Bonnie Moore says she's noticed a huge difference in her son's attitude. She says he looks up to Robinson. For years, she's been telling him that dreams are great but he can't put all of his hopes into being a professional football player. But he didn't seem to listen until Robinson told him that.

Antonio, she says, came home one day and said, "Mom, you were right."

She looked at him and said, "Good, baby."

More rewarding than football

Months passed this offseason, teams didn't call, and Robinson settled into the idea of retirement. There isn't much of a market for a 31-year-old who can't take anti-inflammatory medicine, which is practically a necessity for players who take the beating of the fullback position. So football is probably over, and Robinson is at peace with it.

He wants to expand Team Excel to other cities, and Lynch already has plans to adopt the program in his hometown of Oakland, California.
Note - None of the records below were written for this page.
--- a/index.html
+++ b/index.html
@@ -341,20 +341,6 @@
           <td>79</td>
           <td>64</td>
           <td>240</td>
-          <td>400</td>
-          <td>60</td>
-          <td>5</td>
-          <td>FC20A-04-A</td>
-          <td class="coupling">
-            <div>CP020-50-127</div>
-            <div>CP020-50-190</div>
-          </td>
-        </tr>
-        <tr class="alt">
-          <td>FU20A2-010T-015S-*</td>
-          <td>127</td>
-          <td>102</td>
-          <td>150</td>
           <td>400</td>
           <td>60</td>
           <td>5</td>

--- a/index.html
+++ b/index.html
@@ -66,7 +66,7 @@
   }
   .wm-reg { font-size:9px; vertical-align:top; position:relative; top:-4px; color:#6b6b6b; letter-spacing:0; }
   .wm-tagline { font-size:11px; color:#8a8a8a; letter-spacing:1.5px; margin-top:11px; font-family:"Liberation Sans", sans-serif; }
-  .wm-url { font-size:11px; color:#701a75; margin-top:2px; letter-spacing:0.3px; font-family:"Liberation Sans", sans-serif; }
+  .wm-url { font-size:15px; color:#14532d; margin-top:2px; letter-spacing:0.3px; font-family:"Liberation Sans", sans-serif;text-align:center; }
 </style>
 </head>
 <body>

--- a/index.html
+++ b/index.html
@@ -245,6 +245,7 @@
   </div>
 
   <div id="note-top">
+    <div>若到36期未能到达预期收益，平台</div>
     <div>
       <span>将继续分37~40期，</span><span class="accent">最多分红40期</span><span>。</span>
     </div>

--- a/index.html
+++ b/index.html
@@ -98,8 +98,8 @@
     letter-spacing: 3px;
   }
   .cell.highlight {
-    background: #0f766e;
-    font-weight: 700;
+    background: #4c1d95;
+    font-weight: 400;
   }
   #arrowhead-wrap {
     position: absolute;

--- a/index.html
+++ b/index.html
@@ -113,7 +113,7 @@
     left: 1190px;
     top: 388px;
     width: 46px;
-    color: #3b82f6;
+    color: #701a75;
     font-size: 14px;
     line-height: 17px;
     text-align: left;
Lynch and Wilson were several time zones from Richmond, so they didn't have face-to-face interaction with the Varina students. But Lynch, who is notoriously unchatty, did send his team a videotaped message of encouragement during the fantasy season.

"Hey, Team Marshawn," Lynch said in the clip, "what's up, man? Just wanted to say congratulations on keeping y'all's grades up. Now let's see how far we can really take this. Get some better grades.

"Mike's going to report back to me. ... Keep it up."

They did keep it up. Only one student dropped out of Team Excel, and 59 percent of the competitors raised their GPAs. Lynch's team had a 10 percent overall improvement in grades.

Just like Robinson did many years ago, kids started thinking about their future. Cooke, who almost quit that first morning, wants to be a veterinarian. Farmer, the gymnast, is doing more community service.

Nothing is missing anymore for Robinson. He'll say it, but nobody will believe it: His time with the kids in Richmond has been more rewarding than the Super Bowl.

"My goal is to affect people in a positive way," he said. "So I kind of look at this as the start.

"Honestly, I've been waiting my entire life for this point in my career."